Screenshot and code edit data
■ ■ ■ ■
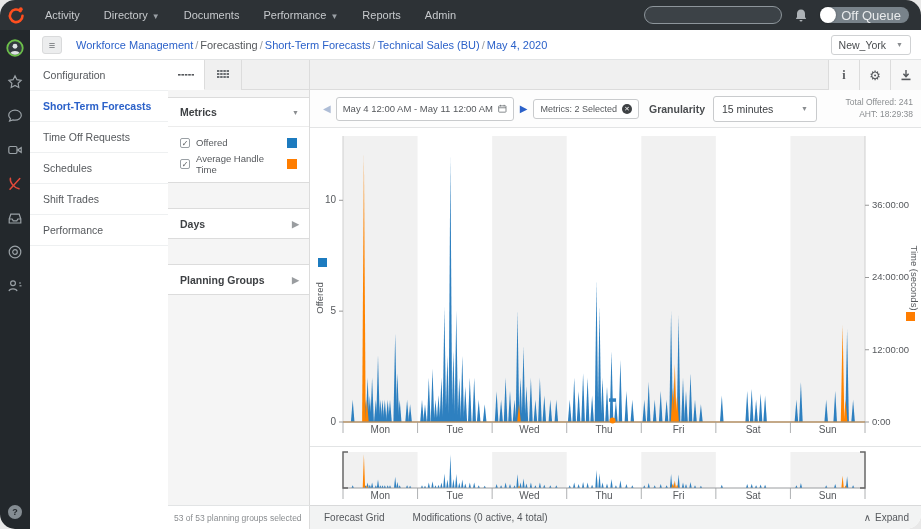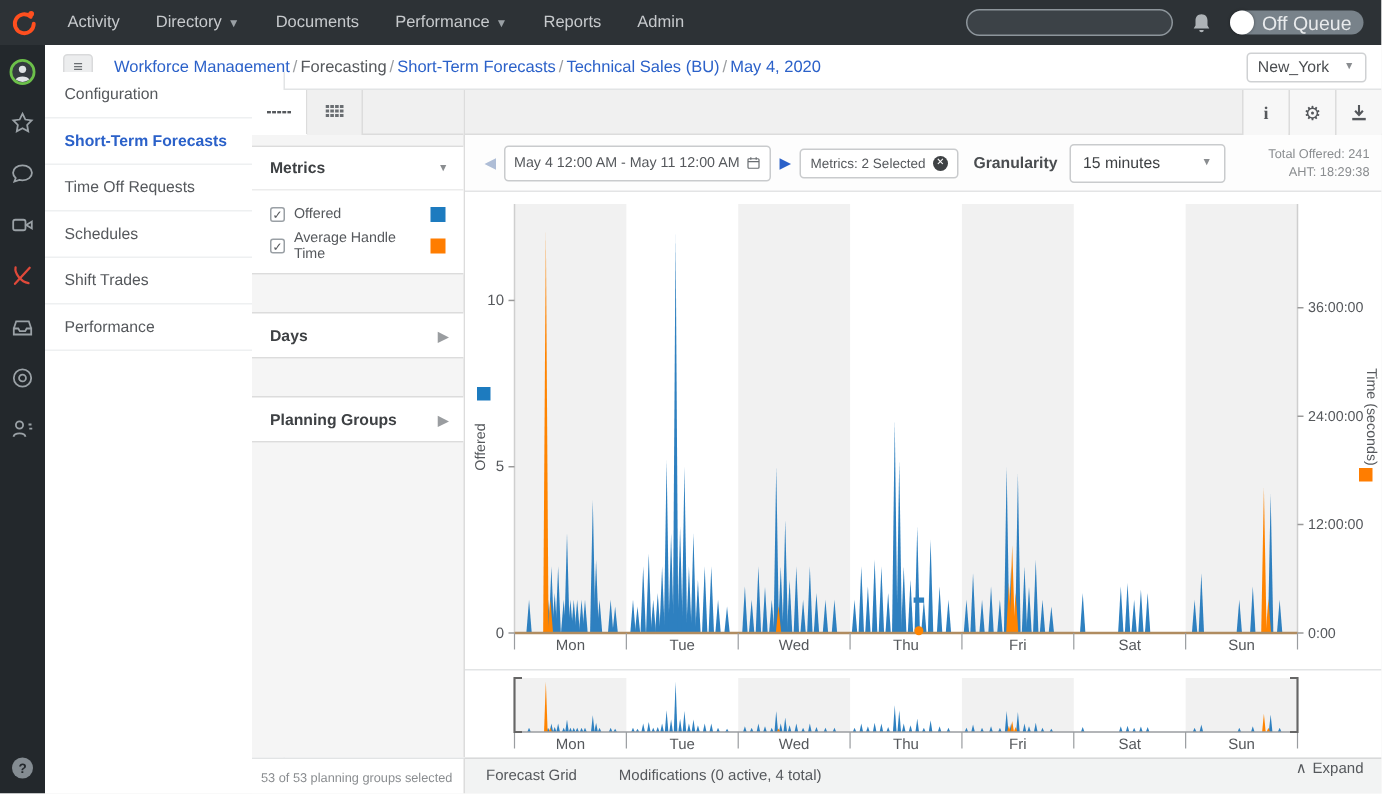--- a/index.html
+++ b/index.html
@@ -4,7 +4,7 @@
 <style>
   * { margin:0; padding:0; box-sizing:border-box; }
   body { font-family:"Liberation Sans", sans-serif; background:#e8e8e8; }
-  #page { position:relative; width:921px; height:529px; background:#fff; overflow:hidden; font-size:11px; color:#4a4d50; }
+  #page { position:relative; width:921px; height:529px; background:#fff; overflow:hidden; font-size:11px; color:#4a4d50;border-radius:15px; }
 
   
   #topbar { position:absolute; left:0; top:0; width:921px; height:30px; background:#2d3236; display:flex; align-items:center; }

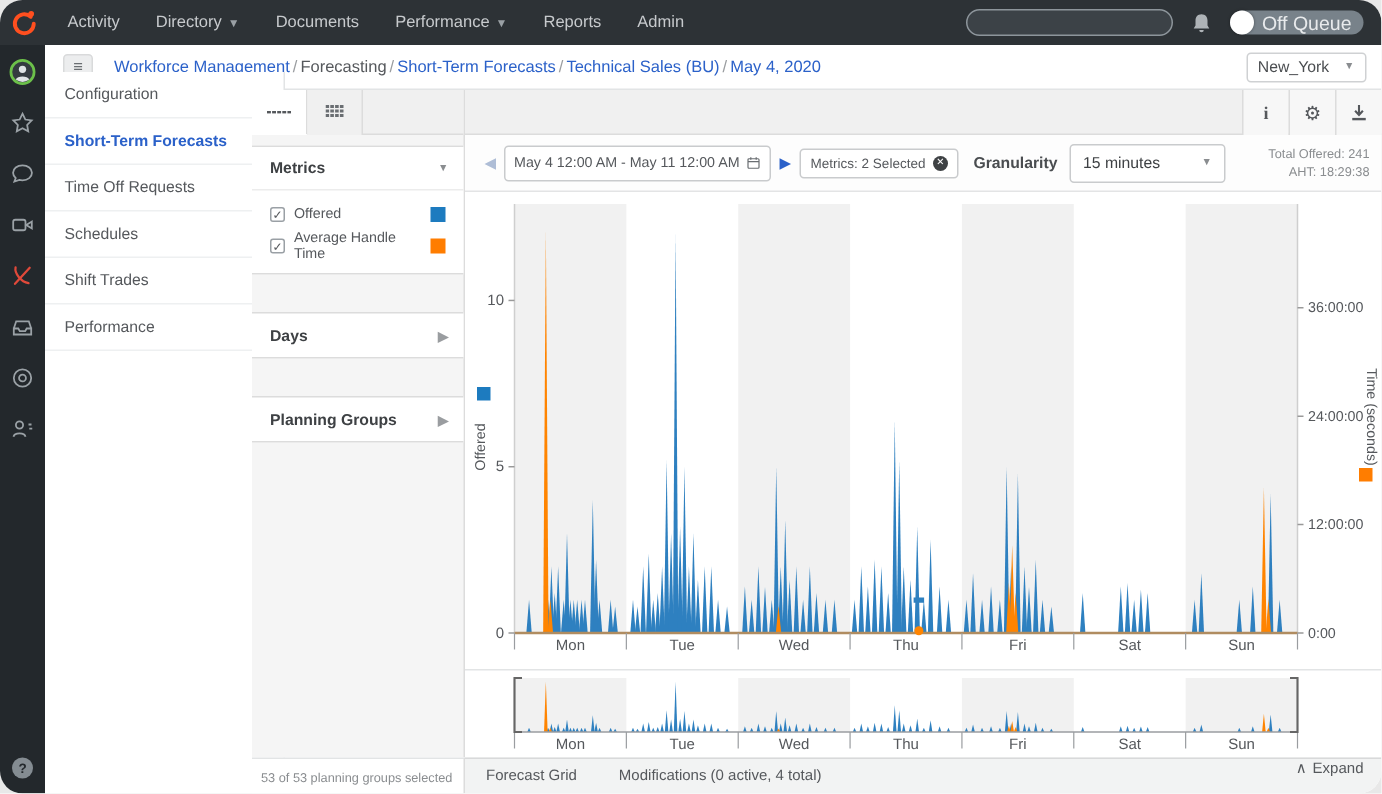--- a/index.html
+++ b/index.html
@@ -35,7 +35,7 @@
   .caret-down { font-size:7px; color:#8a8d90; }
 
   
-  #sidebar { position:absolute; left:30px; top:48px; width:160px; height:469px; background:#fff; border-right:1px solid #e2e4e5; }
+  #sidebar { position:absolute; left:30px; top:60px; width:160px; height:469px; background:#fff; border-right:1px solid #e2e4e5; }
   .side-item { height:31px; display:flex; align-items:center; justify-content:space-between; padding:0 10px 0 13px; border-bottom:1px solid #eef0f1; font-size:10.5px; color:#55585c; cursor:pointer; }
   .side-item.active { color:#2b61c9; font-weight:bold; }
   .side-chevron { color:#9a9da0; font-size:9px; }

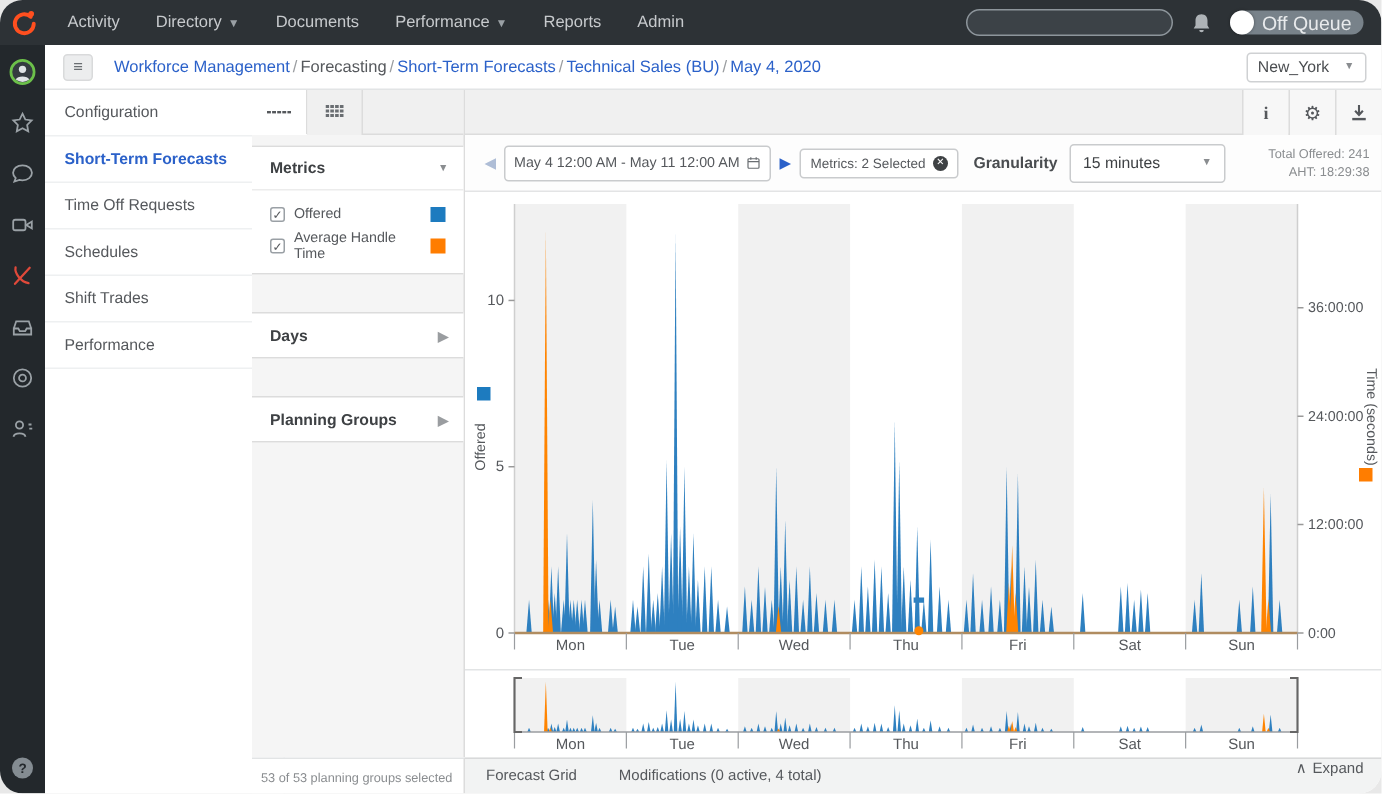--- a/index.html
+++ b/index.html
@@ -84,7 +84,7 @@
   
   #bottombar { position:absolute; left:168px; top:505px; width:753px; height:24px; display:flex; }
   #bb-left { width:142px; background:#fff; border-top:1px solid #e2e4e5; border-right:1px solid #dcdcdc; display:flex; align-items:center; padding:0 6px; font-size:8.5px; color:#8a8d90; gap:17px; white-space:nowrap; }
-  #bb-main { flex:1; background:#f2f3f3; border-top:1px solid #d8d9da; display:flex; align-items:flex-start; }
+  #bb-main { flex:1; background:#f2f3f3; border-top:1px solid #d8d9da; display:flex; align-items:center; }
   .bb-tab { padding:0 14px; font-size:10px; color:#55585c; cursor:pointer; height:100%; display:flex; align-items:center; }
   #bb-expand { margin-left:auto; padding:0 12px; font-size:10px; color:#55585c; cursor:pointer; display:flex; align-items:center; gap:4px; }
 </style>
■ ■ ■ ■
# Exercise goal
Retype every entry exactly as written. Leave the pictures out.

# Exercise answer
--- a/index.html
+++ b/index.html
@@ -4,7 +4,7 @@
 <style>
   * { margin:0; padding:0; box-sizing:border-box; }
   body { font-family:"Liberation Sans", sans-serif; background:#e8e8e8; }
-  #page { position:relative; width:921px; height:529px; background:#fff; overflow:hidden; font-size:11px; color:#4a4d50; }
+  #page { position:relative; width:921px; height:529px; background:#fff; overflow:hidden; font-size:11px; color:#4a4d50;border-radius:15px; }
 
   
   #topbar { position:absolute; left:0; top:0; width:921px; height:30px; background:#2d3236; display:flex; align-items:center; }

--- a/index.html
+++ b/index.html
@@ -35,7 +35,7 @@
   .caret-down { font-size:7px; color:#8a8d90; }
 
   
-  #sidebar { position:absolute; left:30px; top:48px; width:160px; height:469px; background:#fff; border-right:1px solid #e2e4e5; }
+  #sidebar { position:absolute; left:30px; top:60px; width:160px; height:469px; background:#fff; border-right:1px solid #e2e4e5; }
   .side-item { height:31px; display:flex; align-items:center; justify-content:space-between; padding:0 10px 0 13px; border-bottom:1px solid #eef0f1; font-size:10.5px; color:#55585c; cursor:pointer; }
   .side-item.active { color:#2b61c9; font-weight:bold; }
   .side-chevron { color:#9a9da0; font-size:9px; }

--- a/index.html
+++ b/index.html
@@ -84,7 +84,7 @@
   
   #bottombar { position:absolute; left:168px; top:505px; width:753px; height:24px; display:flex; }
   #bb-left { width:142px; background:#fff; border-top:1px solid #e2e4e5; border-right:1px solid #dcdcdc; display:flex; align-items:center; padding:0 6px; font-size:8.5px; color:#8a8d90; gap:17px; white-space:nowrap; }
-  #bb-main { flex:1; background:#f2f3f3; border-top:1px solid #d8d9da; display:flex; align-items:flex-start; }
+  #bb-main { flex:1; background:#f2f3f3; border-top:1px solid #d8d9da; display:flex; align-items:center; }
   .bb-tab { padding:0 14px; font-size:10px; color:#55585c; cursor:pointer; height:100%; display:flex; align-items:center; }
   #bb-expand { margin-left:auto; padding:0 12px; font-size:10px; color:#55585c; cursor:pointer; display:flex; align-items:center; gap:4px; }
 </style>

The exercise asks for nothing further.